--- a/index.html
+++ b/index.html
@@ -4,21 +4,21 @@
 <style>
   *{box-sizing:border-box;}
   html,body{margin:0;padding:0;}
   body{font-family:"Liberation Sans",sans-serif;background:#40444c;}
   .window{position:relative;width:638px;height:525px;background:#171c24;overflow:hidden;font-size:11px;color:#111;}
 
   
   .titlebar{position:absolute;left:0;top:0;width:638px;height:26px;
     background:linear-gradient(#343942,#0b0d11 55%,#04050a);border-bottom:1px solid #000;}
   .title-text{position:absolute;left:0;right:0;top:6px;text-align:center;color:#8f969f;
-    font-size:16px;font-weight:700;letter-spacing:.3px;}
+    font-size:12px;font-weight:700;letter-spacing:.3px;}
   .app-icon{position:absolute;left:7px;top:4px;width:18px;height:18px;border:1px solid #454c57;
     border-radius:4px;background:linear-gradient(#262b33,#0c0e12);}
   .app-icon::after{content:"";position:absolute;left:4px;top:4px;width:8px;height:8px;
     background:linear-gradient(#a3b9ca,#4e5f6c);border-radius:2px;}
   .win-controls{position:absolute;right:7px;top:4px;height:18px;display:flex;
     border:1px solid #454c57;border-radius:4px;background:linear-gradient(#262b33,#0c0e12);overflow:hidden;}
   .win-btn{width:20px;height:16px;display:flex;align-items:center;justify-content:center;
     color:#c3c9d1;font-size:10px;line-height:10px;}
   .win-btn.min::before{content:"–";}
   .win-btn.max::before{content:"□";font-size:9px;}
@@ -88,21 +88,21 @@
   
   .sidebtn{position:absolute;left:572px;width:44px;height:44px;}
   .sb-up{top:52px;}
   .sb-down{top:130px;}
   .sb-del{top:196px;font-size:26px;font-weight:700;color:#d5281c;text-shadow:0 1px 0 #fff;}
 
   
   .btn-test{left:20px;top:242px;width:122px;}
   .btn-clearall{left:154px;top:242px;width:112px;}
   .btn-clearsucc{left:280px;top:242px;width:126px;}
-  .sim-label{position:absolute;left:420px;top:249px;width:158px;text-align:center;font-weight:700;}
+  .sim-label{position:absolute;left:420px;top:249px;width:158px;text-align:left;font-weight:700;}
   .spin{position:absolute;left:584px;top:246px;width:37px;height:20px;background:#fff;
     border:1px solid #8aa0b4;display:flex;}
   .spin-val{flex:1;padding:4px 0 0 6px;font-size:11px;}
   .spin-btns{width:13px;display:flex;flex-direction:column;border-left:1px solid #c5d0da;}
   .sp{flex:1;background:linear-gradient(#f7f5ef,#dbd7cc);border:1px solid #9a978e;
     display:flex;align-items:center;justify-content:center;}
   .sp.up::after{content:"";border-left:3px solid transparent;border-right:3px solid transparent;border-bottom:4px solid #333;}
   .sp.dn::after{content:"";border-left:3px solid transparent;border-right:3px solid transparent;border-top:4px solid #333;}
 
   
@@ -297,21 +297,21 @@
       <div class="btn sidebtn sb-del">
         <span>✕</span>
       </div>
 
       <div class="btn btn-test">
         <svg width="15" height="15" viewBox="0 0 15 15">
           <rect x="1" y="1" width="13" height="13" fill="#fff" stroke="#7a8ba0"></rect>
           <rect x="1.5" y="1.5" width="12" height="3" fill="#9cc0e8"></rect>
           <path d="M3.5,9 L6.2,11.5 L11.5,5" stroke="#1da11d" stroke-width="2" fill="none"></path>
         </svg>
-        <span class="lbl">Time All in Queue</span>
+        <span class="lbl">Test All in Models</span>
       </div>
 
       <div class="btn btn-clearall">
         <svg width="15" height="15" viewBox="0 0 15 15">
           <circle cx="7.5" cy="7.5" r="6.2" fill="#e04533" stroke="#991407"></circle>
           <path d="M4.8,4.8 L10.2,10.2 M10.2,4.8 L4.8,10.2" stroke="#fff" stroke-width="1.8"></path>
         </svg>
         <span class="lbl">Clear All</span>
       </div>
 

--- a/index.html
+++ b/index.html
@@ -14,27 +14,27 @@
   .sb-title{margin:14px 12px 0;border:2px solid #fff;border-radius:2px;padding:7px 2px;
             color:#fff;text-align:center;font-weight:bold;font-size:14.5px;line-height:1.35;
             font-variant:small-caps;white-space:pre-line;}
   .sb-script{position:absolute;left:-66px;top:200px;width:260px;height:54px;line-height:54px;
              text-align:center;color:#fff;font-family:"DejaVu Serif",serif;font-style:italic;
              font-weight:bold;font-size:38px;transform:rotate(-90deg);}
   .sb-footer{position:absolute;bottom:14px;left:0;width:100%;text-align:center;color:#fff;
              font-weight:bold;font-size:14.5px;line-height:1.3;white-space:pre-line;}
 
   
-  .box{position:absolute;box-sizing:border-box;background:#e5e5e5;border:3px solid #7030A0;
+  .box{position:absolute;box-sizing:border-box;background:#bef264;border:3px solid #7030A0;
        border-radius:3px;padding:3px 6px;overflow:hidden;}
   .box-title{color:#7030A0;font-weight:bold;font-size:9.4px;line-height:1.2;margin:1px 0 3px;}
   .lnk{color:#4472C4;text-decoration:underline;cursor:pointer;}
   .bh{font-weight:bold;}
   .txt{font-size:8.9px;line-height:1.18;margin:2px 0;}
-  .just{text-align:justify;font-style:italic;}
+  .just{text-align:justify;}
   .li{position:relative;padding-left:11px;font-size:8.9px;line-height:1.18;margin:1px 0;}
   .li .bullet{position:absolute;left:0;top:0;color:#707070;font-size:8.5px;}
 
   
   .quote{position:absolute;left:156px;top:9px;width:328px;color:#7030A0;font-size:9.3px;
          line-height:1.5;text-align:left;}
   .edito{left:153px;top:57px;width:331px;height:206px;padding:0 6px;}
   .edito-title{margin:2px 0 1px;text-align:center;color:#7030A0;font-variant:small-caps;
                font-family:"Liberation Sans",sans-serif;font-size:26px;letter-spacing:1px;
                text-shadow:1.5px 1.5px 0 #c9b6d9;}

* * *

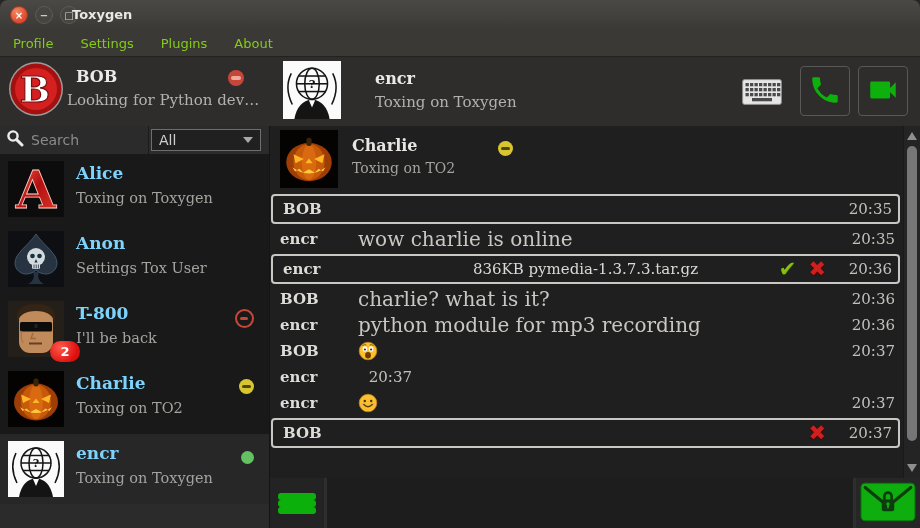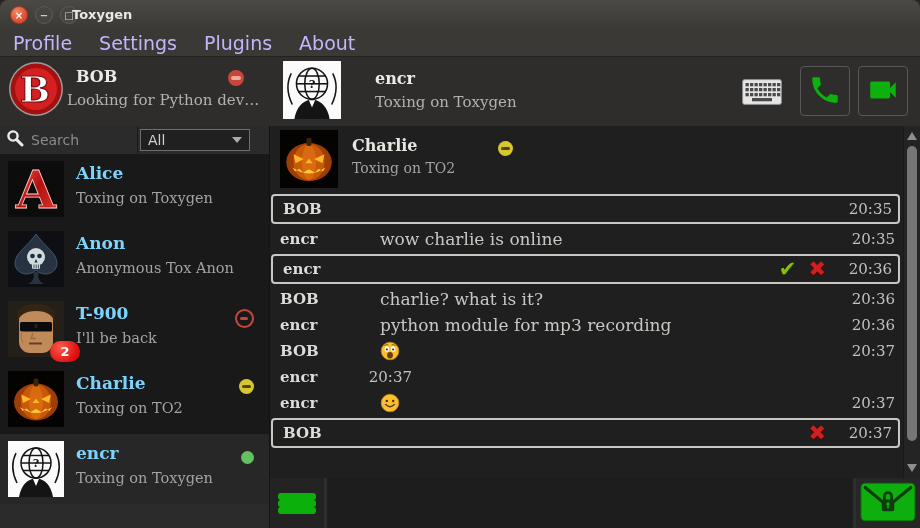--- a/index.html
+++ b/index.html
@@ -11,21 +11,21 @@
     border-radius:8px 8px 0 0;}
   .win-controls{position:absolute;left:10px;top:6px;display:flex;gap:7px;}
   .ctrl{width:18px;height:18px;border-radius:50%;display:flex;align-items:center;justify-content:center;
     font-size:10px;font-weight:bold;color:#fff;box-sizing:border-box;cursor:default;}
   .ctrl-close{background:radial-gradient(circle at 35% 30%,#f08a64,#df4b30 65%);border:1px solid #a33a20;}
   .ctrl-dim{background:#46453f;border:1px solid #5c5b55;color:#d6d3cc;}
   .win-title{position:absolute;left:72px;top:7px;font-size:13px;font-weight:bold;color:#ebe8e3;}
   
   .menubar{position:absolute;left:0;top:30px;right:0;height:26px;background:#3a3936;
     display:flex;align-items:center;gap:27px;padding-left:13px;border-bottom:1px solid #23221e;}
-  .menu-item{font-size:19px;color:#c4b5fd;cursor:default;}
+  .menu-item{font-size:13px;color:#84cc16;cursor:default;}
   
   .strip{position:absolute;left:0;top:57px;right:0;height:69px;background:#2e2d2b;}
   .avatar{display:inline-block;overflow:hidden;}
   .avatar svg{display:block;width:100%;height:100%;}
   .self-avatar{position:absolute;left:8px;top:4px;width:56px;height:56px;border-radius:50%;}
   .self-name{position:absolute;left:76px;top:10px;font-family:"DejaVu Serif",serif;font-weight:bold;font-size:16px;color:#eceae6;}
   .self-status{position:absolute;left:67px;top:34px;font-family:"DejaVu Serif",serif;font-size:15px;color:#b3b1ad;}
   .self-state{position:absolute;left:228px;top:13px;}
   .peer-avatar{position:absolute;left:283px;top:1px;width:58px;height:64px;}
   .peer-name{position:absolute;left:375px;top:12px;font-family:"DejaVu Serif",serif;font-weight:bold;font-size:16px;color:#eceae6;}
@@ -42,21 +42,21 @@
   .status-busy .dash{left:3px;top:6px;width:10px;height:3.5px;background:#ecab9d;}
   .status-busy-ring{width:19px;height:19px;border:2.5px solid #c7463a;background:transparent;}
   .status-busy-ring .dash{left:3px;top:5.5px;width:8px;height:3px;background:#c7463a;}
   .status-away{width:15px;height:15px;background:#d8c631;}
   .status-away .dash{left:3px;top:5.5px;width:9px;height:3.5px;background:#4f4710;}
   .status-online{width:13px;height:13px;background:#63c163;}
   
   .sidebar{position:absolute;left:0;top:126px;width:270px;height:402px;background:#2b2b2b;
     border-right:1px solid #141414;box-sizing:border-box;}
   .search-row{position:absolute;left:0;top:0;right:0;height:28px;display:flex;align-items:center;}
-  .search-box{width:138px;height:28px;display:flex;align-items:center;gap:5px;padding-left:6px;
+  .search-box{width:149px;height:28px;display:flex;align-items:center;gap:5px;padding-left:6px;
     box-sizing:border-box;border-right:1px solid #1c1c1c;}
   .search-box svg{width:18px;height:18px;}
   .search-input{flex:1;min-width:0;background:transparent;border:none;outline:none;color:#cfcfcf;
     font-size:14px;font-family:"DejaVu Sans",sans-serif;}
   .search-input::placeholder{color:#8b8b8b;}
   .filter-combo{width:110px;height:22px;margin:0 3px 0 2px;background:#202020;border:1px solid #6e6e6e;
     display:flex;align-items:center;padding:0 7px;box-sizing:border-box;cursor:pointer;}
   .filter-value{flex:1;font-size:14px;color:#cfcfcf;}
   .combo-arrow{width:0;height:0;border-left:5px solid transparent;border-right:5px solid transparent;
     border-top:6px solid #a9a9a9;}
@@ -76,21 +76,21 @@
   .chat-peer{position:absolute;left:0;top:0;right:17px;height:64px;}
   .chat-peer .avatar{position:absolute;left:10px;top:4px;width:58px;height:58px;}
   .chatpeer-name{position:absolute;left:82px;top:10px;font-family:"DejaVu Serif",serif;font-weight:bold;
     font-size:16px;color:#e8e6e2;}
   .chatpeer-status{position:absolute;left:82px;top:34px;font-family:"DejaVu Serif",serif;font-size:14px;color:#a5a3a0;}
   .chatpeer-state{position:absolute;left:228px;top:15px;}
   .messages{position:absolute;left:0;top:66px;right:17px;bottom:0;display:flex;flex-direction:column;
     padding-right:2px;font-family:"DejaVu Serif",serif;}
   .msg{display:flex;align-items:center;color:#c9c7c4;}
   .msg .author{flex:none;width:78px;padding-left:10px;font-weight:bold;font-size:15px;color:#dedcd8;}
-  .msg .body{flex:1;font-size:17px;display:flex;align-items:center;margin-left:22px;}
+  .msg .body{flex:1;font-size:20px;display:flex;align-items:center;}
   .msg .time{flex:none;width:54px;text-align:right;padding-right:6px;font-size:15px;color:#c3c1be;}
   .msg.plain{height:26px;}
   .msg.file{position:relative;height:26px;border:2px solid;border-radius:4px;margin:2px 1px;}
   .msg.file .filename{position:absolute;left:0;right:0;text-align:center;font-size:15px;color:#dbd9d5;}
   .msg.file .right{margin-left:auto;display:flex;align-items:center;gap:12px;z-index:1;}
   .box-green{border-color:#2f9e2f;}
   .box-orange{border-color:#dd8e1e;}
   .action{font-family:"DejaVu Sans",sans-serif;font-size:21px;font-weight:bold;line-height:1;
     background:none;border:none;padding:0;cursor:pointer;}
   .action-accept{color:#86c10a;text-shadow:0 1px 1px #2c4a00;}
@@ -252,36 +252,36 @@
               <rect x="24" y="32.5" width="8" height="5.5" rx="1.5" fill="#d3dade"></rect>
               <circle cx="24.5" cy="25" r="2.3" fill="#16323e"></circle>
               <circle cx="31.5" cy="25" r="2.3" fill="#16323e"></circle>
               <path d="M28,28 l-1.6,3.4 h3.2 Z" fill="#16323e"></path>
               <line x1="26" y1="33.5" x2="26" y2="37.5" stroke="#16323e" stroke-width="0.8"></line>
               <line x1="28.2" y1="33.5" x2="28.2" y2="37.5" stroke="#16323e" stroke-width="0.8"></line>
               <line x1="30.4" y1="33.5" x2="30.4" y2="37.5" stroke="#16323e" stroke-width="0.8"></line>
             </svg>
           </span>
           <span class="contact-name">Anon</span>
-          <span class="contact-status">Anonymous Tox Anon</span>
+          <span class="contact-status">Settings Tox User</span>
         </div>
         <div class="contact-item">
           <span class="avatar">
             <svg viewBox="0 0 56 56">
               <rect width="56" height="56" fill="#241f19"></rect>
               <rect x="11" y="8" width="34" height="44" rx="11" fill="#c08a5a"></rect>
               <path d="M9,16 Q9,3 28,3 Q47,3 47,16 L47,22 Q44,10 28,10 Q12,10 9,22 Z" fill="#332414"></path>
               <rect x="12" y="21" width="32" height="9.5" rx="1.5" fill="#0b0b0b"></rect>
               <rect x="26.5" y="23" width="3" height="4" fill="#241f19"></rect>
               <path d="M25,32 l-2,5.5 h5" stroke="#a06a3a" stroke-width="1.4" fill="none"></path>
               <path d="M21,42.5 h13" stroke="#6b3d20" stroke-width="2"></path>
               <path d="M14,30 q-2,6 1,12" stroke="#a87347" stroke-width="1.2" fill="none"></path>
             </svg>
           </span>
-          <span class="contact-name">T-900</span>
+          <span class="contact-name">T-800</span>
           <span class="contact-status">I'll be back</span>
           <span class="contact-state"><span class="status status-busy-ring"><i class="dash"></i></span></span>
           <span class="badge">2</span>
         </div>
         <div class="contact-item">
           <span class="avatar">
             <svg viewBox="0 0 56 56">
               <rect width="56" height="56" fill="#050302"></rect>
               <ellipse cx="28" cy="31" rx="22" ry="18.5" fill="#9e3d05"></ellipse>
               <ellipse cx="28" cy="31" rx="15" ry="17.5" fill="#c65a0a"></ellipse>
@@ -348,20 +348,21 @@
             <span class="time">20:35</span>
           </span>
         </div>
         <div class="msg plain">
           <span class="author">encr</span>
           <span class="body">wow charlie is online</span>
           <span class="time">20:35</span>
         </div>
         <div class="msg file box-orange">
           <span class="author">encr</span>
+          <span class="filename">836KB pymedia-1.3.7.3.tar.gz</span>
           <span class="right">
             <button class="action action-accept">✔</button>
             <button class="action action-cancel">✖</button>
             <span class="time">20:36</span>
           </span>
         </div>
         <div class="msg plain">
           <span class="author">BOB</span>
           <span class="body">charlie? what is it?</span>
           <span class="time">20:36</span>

* _ACTIVITY_:
The answer must be a single number: the count of lines above that contain the word "state".

* _TASK ANSWER_:
3